Administrator Kancelarii Premiera na X nazwał polskie dzieci żyjące na terenie dzisiejszej Litwy „polonijnymi dziećmi”. To błąd i wyjaśniamy dlaczego.
„#Kowno | Premier @DonaldTusk zaprosił polonijne dzieci z Wilna do wspólnego kibicowania Biało-Czerwonym” – napisano na profilu Kancelarii Premiera na X.

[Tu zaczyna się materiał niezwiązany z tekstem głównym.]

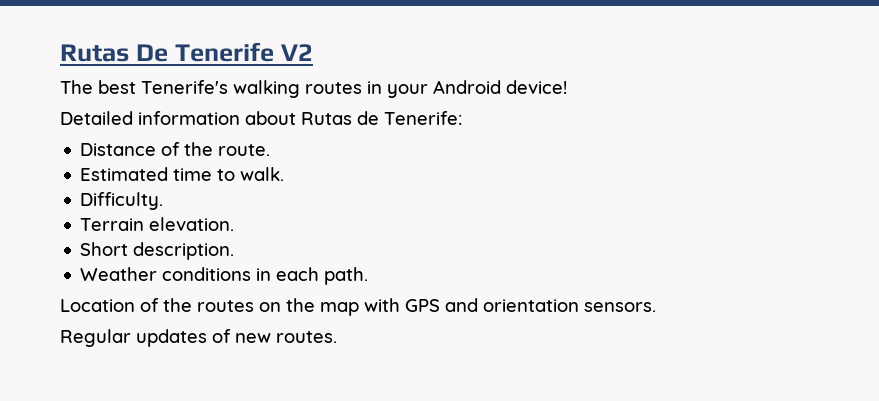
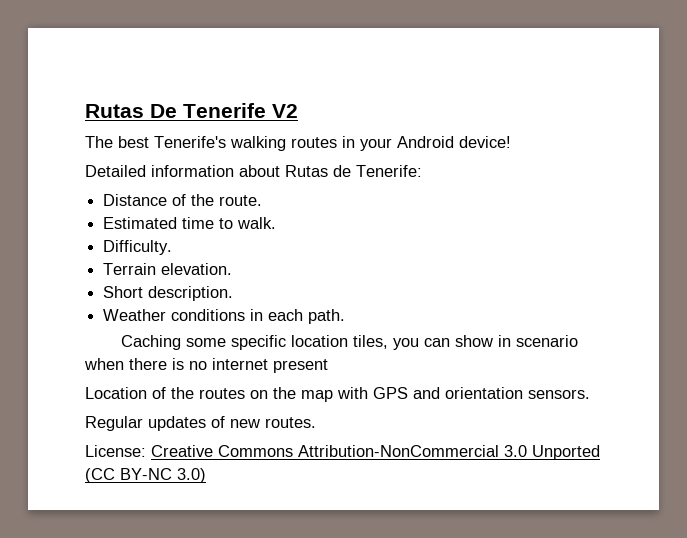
(369, 276) none -> [121,335,579,350] [84,358,328,373] // Caching some specific location tiles, you can show in scenario when there is no internet present
(337, 337) none -> [85,445,600,460] [85,468,206,483] // License: Creative Commons Attribution-NonCommercial 3.0 Unported (CC BY-NC 3.0)

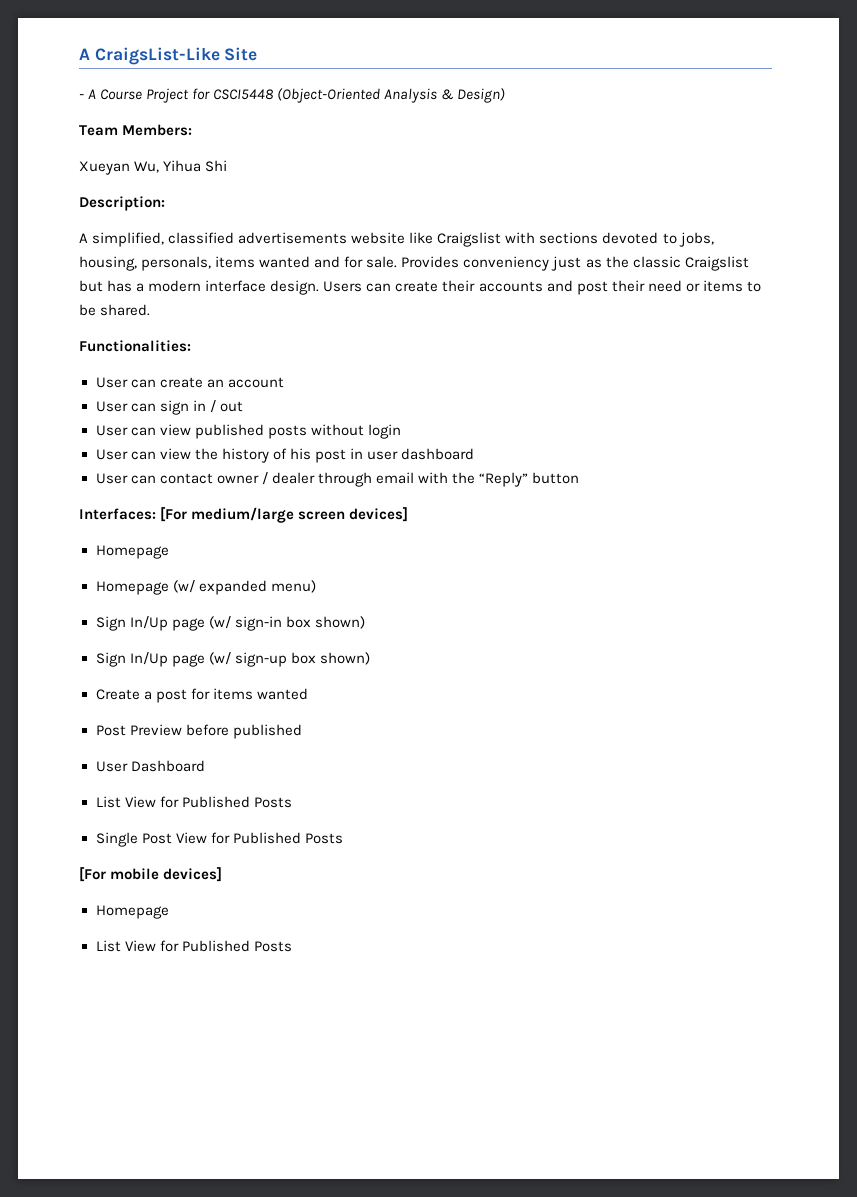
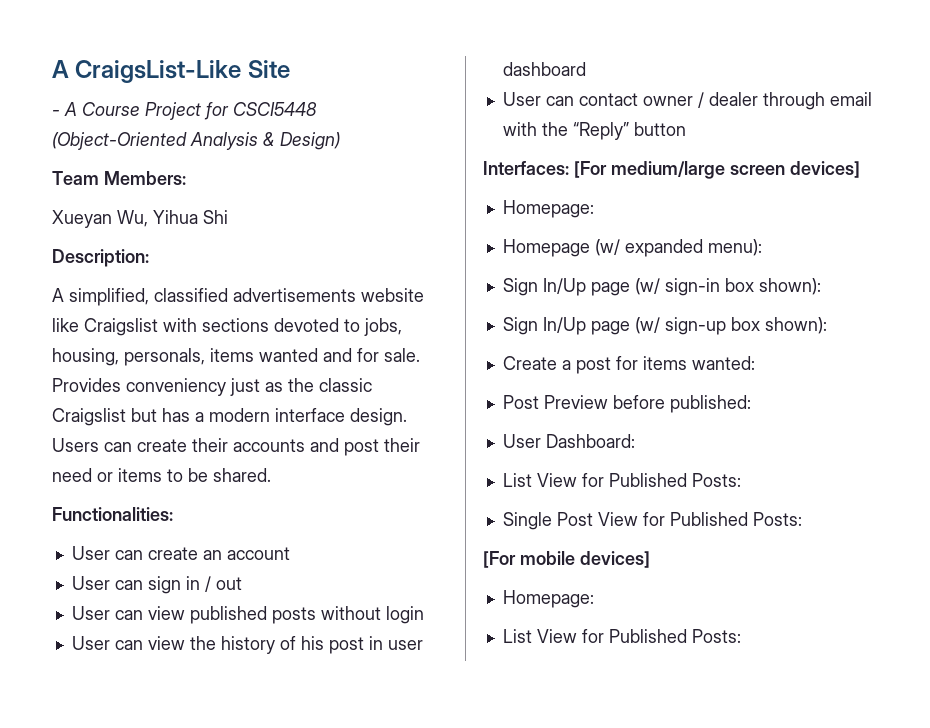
[95,545,169,559] Homepage -> [502,200,594,218] Homepage:
[270,580,316,593] menu) -> [707,239,762,256] menu):
[314,616,365,629] shown) -> [758,278,821,295] shown):
[319,652,370,665] shown) -> [764,317,827,334] shown):
[256,688,308,700] wanted -> [691,356,755,370] wanted:
[232,724,302,739] [95,760,205,772] [95,796,292,808] published // User Dashboard // List View for Published Posts -> [669,395,751,413] [502,434,635,448] [502,473,741,487] published: // User Dashboard: // List View for Published Posts:
[304,833,343,844] Posts -> [752,512,802,526] Posts:
[95,905,169,919] [95,940,292,952] Homepage // List View for Published Posts -> [502,590,594,608] [502,629,741,643] Homepage: // List View for Published Posts:

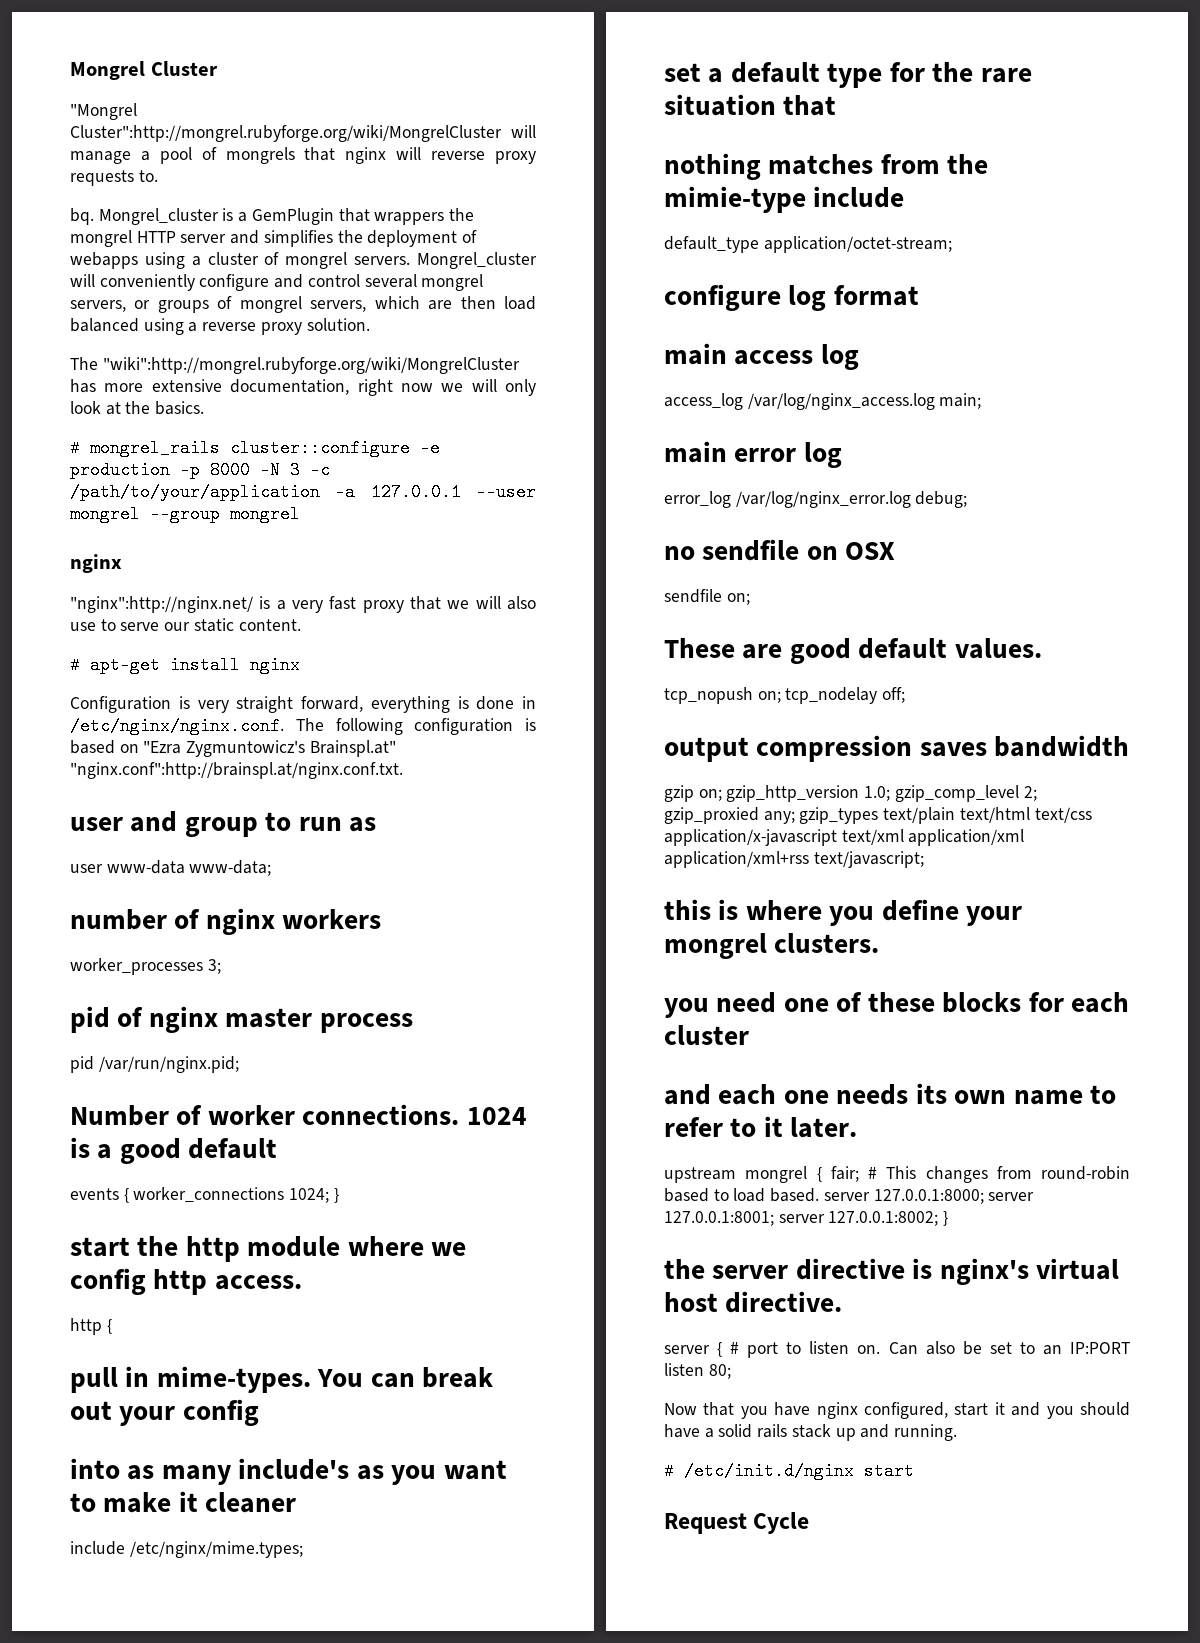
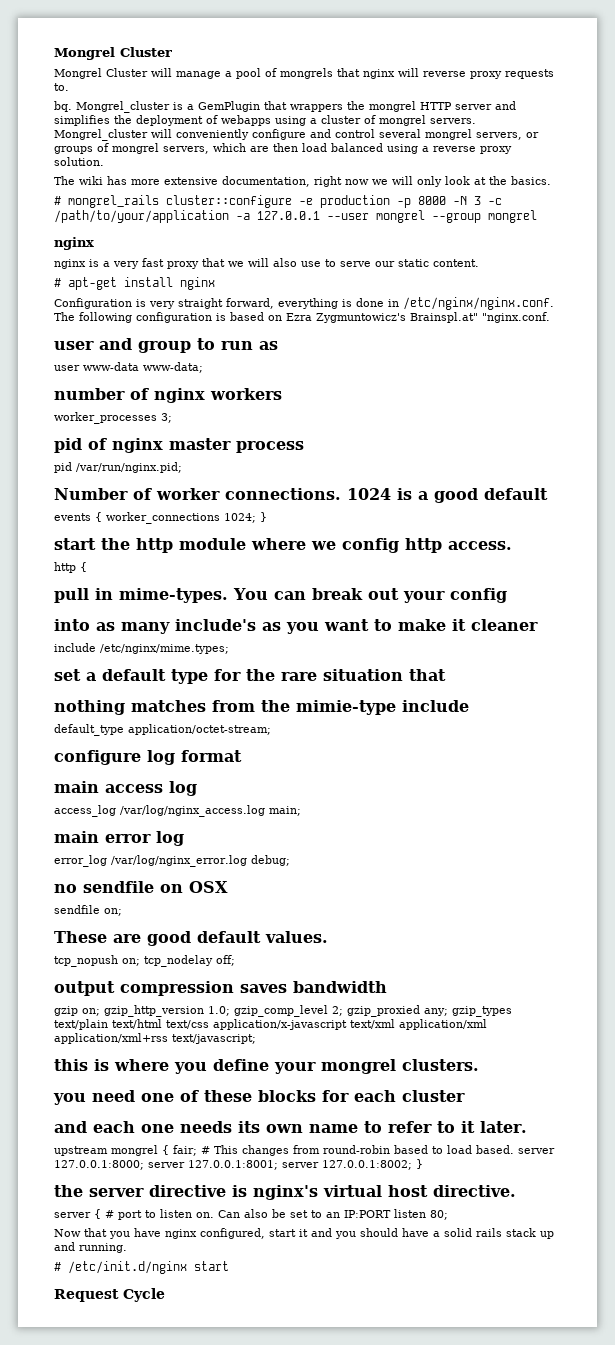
[70,103,137,120] [70,125,502,142] "Mongrel Cluster":http://mongrel.rubyforge.org/wiki/MongrelCluster -> [54,68,148,79] Mongrel Cluster
[102,357,520,374] "wiki":http://mongrel.rubyforge.org/wiki/MongrelCluster -> [79,176,103,185] wiki
[70,596,253,613] "nginx":http://nginx.net/ -> [54,259,86,269] nginx
[143,741,182,754] "Ezra -> [286,313,312,321] Ezra
[70,762,403,779] "nginx.conf":http://brainspl.at/nginx.conf.txt. -> [482,312,550,323] "nginx.conf.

📍#Kowno | Premier @DonaldTusk zaprosił polonijne dzieci z Wilna do wspólnego kibicowania Biało-Czerwonym🇵🇱 pic.twitter.com/bw6aFemw9t
— Kancelaria Premiera (@PremierRP) October 12, 2025
To nie tylko błąd, ale też niemalże obraźliwy wpis, który w momencie pisania tego artykułu wciąż pozostaje widoczny i niezmieniony. Polonia bowiem to Polacy i ich potomkowie, którzy – z przeróżnych powodów – wyjechali z Polski.
W przypadku ludności polskiej na terenie dawnej II RP nie należy stosować tego określenia. Tamtejsi Polacy bowiem nigdzie nie wyemigrowali. To granice się zmieniły, co miało miejsce z nieraz okrutnymi wydarzeniami w tle, których Polacy doświadczali.
Przypomnieć należy, że część dzisiejszej Litwy należała do II RP. Polacy, którzy nie zostali wymordowani przez sowietów ani zesłani w głąb Azji po prostu żyją tam, gdzie jest ich ojczyzna, niezależnie od politycznych granic.
Uwagę na to zwróciło m.in. stowarzyszenie Wspólnota i Pamięć.
„Informacja dla Kancelaria Premiera: dzieci z Wilna są polskie, a nie 'polonijne’. Polonia to Polacy, którzy wyjechali z kraju z różnych powodów. W przypadku Wileńszczyzny i całych Kresów Wschodnich Polacy nigdy nie wyjechali z Polski. To nasz kraj zmienił swoje granice” – czytamy we wpisie stowarzyszenia na Facebooku.
„Oznacza to, że mieszkający tam od pokoleń Polacy są współgospodarzami tych ziem” – zaznaczono.